RLModule with autoregressive actions

How severe does this issue affect your experience of using Ray?

  • Medium: It contributes to significant difficulty to complete my task, but I can work around it.

Hello!
I want to implement autoregressive action space with new RLModule stack.
I have implemented the next class to solve my task in multidiscrete way but I think autoregressive actions would perform better.

class PPOModule(PPOTorchRLModule):
    def __init__(self, config: RLModuleConfig):
        super().__init__(config)
        self.config = config
    
    def setup(self):
        self.encoder = PPOEncoder(...)
        self.vf = PPOVf(...)
        self.pi = PPOPi(...)
        Distribution.set_default_validate_args(False) # https://discuss.pytorch.org/t/distributions-categorical-fails-with-constraint-simplex-but-manual-check-passes/163209 error
        self.action_dist_cls = TorchMultiCategorical.get_partial_dist_cls(...)

How should I implement new TorchCategorical child class by this example?
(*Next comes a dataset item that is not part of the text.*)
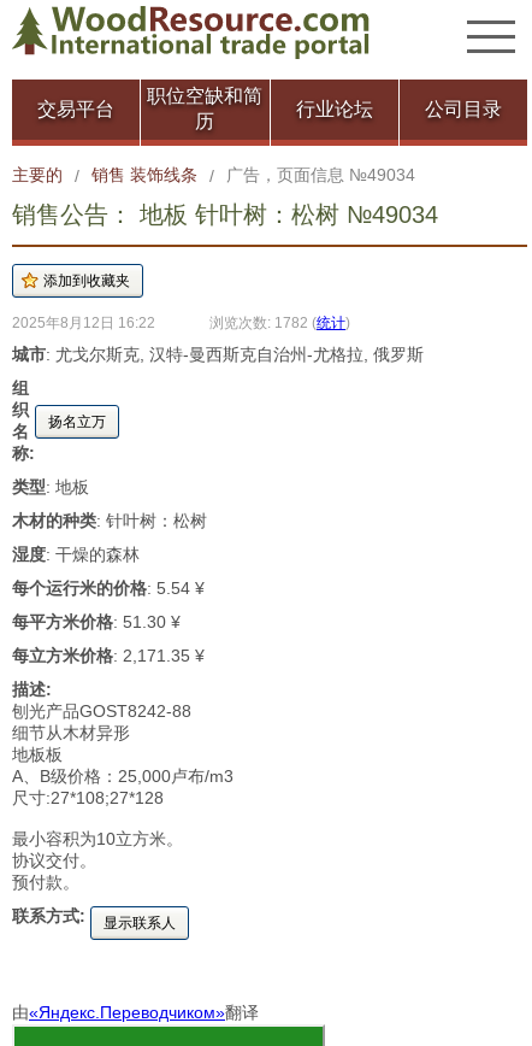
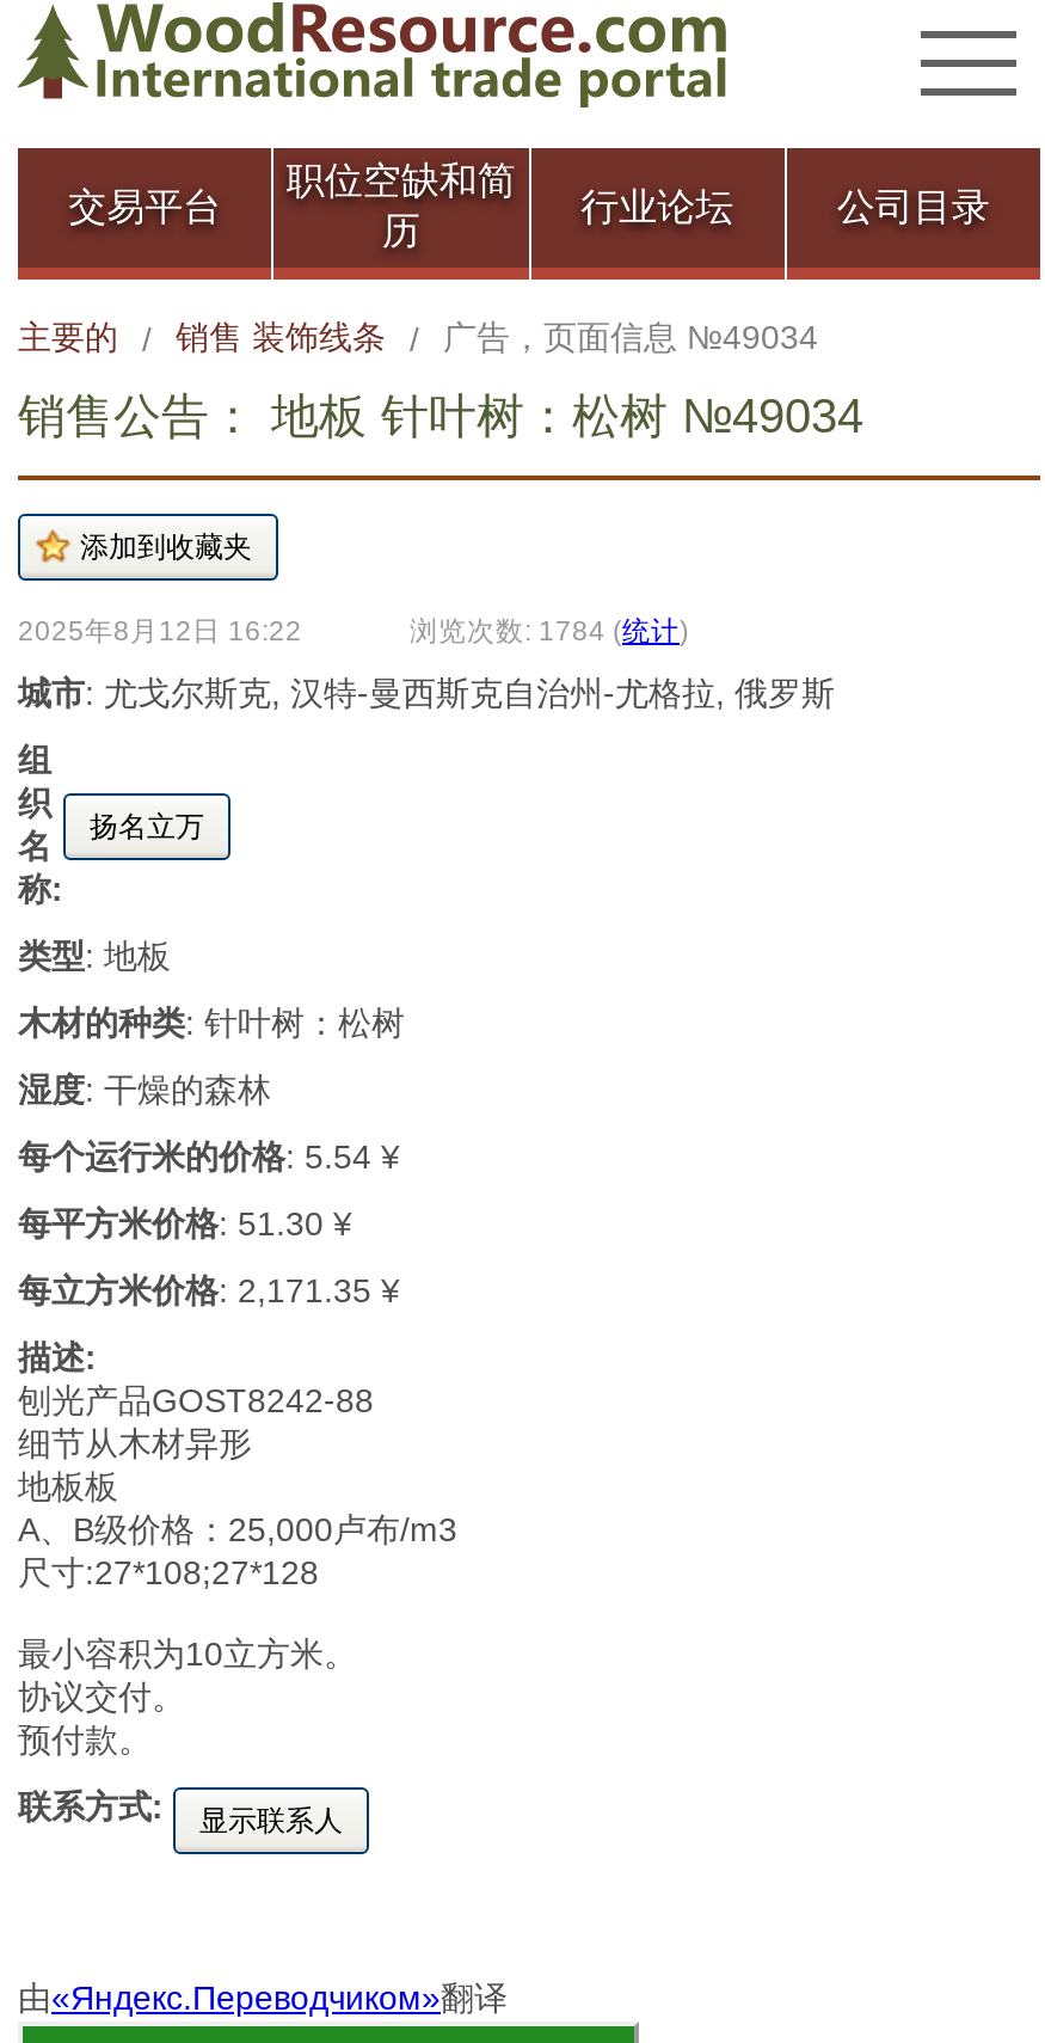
[209,315,350,330] 浏览次数: 1782 (统计) -> [410,614,689,645] 浏览次数: 1784 (统计)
How should I access the model in this Distribution and what functions should I implement?
Thank you!

I don’t know if it is a correct solution but it works for me (maybe)

class TorchAutoregressive(Distribution):
    _model: nn.Module

    @staticmethod
    def set_model(model):
        TorchAutoregressive._model = model
    
    ...



class PPOModule(PPOTorchRLModule):
    
    ...

    def get_train_action_dist_cls(self) -> Type[Distribution]:
        self.action_dist_cls.set_model(self.pi_a2)
        return self.action_dist_cls

    def get_exploration_action_dist_cls(self) -> Type[Distribution]:
        self.action_dist_cls.set_model(self.pi_a2)
        return self.action_dist_cls

    def get_inference_action_dist_cls(self) -> Type[Distribution]:
        self.action_dist_cls.set_model(self.pi_a2)
        return self.action_dist_cls